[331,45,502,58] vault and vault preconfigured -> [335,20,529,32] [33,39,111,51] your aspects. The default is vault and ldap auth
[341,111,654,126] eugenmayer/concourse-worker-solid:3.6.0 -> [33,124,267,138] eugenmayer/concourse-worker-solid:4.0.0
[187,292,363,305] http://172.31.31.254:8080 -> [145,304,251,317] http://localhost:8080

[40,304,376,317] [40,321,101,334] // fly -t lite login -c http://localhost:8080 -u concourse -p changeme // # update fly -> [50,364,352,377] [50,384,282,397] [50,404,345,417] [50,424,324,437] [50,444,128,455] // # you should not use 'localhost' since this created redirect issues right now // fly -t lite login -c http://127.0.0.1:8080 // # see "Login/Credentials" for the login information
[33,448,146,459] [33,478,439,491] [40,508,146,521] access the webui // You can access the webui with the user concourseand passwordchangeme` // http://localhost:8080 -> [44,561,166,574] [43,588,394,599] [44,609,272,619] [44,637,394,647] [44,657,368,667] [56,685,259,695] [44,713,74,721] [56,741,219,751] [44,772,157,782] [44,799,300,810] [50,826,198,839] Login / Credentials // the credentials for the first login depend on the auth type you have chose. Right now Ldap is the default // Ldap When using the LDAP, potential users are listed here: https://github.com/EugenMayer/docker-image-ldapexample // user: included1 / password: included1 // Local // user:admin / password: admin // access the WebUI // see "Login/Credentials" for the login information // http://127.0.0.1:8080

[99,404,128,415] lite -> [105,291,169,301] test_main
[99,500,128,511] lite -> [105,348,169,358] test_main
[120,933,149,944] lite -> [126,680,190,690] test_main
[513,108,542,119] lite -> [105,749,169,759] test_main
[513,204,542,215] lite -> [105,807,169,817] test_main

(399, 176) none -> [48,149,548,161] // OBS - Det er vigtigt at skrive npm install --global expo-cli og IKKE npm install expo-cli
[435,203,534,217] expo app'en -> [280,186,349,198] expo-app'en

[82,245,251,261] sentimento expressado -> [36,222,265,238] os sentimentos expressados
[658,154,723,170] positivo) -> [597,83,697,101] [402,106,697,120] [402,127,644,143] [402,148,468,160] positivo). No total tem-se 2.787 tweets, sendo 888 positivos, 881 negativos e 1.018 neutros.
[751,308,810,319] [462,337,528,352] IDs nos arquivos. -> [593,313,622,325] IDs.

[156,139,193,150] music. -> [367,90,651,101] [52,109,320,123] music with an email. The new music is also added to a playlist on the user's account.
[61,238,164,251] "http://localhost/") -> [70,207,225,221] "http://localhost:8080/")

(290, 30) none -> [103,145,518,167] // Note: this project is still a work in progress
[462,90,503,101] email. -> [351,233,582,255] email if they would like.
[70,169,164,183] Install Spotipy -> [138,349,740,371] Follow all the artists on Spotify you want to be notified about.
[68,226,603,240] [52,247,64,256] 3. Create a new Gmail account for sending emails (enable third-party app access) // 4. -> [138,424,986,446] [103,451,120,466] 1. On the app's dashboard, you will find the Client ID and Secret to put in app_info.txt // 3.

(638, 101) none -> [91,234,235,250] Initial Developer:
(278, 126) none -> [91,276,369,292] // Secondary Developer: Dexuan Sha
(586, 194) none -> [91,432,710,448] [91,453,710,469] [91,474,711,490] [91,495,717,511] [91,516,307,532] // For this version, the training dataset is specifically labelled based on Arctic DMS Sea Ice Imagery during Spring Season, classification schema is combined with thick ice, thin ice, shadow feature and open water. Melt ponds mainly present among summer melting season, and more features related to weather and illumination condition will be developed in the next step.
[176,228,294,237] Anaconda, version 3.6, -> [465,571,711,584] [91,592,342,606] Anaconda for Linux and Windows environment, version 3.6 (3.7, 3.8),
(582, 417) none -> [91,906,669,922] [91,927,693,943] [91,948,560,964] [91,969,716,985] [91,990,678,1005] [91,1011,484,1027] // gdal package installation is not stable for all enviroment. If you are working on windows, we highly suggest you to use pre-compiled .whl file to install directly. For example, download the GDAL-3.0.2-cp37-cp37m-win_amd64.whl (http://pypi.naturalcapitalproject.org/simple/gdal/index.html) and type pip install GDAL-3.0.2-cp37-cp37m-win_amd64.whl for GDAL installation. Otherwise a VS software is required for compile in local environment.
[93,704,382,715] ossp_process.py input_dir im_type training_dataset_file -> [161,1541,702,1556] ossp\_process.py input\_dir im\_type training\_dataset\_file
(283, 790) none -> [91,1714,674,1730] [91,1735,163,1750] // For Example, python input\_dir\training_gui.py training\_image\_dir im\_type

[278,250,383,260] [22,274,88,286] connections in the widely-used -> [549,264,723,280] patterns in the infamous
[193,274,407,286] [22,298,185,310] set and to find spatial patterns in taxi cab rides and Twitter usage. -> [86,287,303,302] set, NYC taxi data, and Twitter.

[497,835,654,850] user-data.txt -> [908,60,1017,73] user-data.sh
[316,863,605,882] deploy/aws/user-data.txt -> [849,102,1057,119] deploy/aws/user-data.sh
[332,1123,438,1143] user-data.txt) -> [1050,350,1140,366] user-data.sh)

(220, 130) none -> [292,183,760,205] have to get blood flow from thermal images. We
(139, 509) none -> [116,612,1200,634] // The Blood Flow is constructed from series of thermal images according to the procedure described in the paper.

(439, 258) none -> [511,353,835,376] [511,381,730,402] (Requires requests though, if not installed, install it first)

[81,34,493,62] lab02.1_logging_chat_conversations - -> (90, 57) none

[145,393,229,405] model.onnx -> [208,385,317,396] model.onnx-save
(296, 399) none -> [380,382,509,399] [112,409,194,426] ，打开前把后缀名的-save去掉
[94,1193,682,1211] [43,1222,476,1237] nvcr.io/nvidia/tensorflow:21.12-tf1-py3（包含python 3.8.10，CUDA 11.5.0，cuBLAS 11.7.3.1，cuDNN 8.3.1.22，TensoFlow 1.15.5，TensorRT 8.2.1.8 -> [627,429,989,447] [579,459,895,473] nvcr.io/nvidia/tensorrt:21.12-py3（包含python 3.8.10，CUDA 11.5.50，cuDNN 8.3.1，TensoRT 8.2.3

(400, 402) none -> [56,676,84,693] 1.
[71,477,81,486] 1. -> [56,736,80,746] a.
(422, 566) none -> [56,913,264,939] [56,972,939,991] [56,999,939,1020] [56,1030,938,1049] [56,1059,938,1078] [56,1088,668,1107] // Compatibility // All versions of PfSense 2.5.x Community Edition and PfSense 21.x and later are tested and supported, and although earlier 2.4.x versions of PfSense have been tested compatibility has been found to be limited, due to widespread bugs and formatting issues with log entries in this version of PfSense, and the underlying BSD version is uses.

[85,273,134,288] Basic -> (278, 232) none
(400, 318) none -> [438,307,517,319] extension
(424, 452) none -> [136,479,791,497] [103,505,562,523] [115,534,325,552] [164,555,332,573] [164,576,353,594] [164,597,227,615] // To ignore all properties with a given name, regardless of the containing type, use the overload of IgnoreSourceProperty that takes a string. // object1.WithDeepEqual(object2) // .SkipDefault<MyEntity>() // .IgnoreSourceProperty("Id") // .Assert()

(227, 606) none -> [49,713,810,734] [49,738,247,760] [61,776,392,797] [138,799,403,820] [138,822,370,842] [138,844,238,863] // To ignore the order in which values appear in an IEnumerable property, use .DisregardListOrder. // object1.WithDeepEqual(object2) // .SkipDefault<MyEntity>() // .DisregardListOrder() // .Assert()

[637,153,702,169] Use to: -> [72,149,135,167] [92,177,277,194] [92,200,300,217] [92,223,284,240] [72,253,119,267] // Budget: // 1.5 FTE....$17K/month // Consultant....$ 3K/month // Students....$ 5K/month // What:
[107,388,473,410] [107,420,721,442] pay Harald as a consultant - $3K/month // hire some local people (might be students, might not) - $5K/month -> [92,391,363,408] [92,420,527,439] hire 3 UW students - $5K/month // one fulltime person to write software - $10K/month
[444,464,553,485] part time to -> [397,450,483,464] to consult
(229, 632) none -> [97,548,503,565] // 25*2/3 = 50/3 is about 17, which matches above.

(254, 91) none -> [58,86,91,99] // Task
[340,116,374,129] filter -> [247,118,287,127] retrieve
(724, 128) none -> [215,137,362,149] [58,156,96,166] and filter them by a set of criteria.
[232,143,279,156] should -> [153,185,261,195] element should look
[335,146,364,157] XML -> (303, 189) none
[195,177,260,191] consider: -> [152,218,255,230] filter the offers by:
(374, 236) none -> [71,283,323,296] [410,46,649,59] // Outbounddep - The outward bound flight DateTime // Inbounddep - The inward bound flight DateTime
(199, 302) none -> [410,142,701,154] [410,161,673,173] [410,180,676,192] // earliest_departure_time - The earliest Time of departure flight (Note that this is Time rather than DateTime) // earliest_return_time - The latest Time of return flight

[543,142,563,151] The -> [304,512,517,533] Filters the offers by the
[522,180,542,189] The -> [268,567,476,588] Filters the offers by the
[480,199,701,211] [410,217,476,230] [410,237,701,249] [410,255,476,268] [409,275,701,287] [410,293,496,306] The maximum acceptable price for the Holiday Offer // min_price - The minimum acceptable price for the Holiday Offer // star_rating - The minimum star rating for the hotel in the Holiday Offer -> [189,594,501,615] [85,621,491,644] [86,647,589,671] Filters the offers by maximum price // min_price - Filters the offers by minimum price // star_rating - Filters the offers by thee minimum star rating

- [ASSIGNMENT]
Please give back the records exactly as written, beginning at the first line and including the line that holds "[513,204,542,215] lite ->" as the last.

- [TASK SOLUTION]
[331,45,502,58] vault and vault preconfigured -> [335,20,529,32] [33,39,111,51] your aspects. The default is vault and ldap auth
[341,111,654,126] eugenmayer/concourse-worker-solid:3.6.0 -> [33,124,267,138] eugenmayer/concourse-worker-solid:4.0.0
[187,292,363,305] http://172.31.31.254:8080 -> [145,304,251,317] http://localhost:8080

[40,304,376,317] [40,321,101,334] // fly -t lite login -c http://localhost:8080 -u concourse -p changeme // # update fly -> [50,364,352,377] [50,384,282,397] [50,404,345,417] [50,424,324,437] [50,444,128,455] // # you should not use 'localhost' since this created redirect issues right now // fly -t lite login -c http://127.0.0.1:8080 // # see "Login/Credentials" for the login information
[33,448,146,459] [33,478,439,491] [40,508,146,521] access the webui // You can access the webui with the user concourseand passwordchangeme` // http://localhost:8080 -> [44,561,166,574] [43,588,394,599] [44,609,272,619] [44,637,394,647] [44,657,368,667] [56,685,259,695] [44,713,74,721] [56,741,219,751] [44,772,157,782] [44,799,300,810] [50,826,198,839] Login / Credentials // the credentials for the first login depend on the auth type you have chose. Right now Ldap is the default // Ldap When using the LDAP, potential users are listed here: https://github.com/EugenMayer/docker-image-ldapexample // user: included1 / password: included1 // Local // user:admin / password: admin // access the WebUI // see "Login/Credentials" for the login information // http://127.0.0.1:8080

[99,404,128,415] lite -> [105,291,169,301] test_main
[99,500,128,511] lite -> [105,348,169,358] test_main
[120,933,149,944] lite -> [126,680,190,690] test_main
[513,108,542,119] lite -> [105,749,169,759] test_main
[513,204,542,215] lite -> [105,807,169,817] test_main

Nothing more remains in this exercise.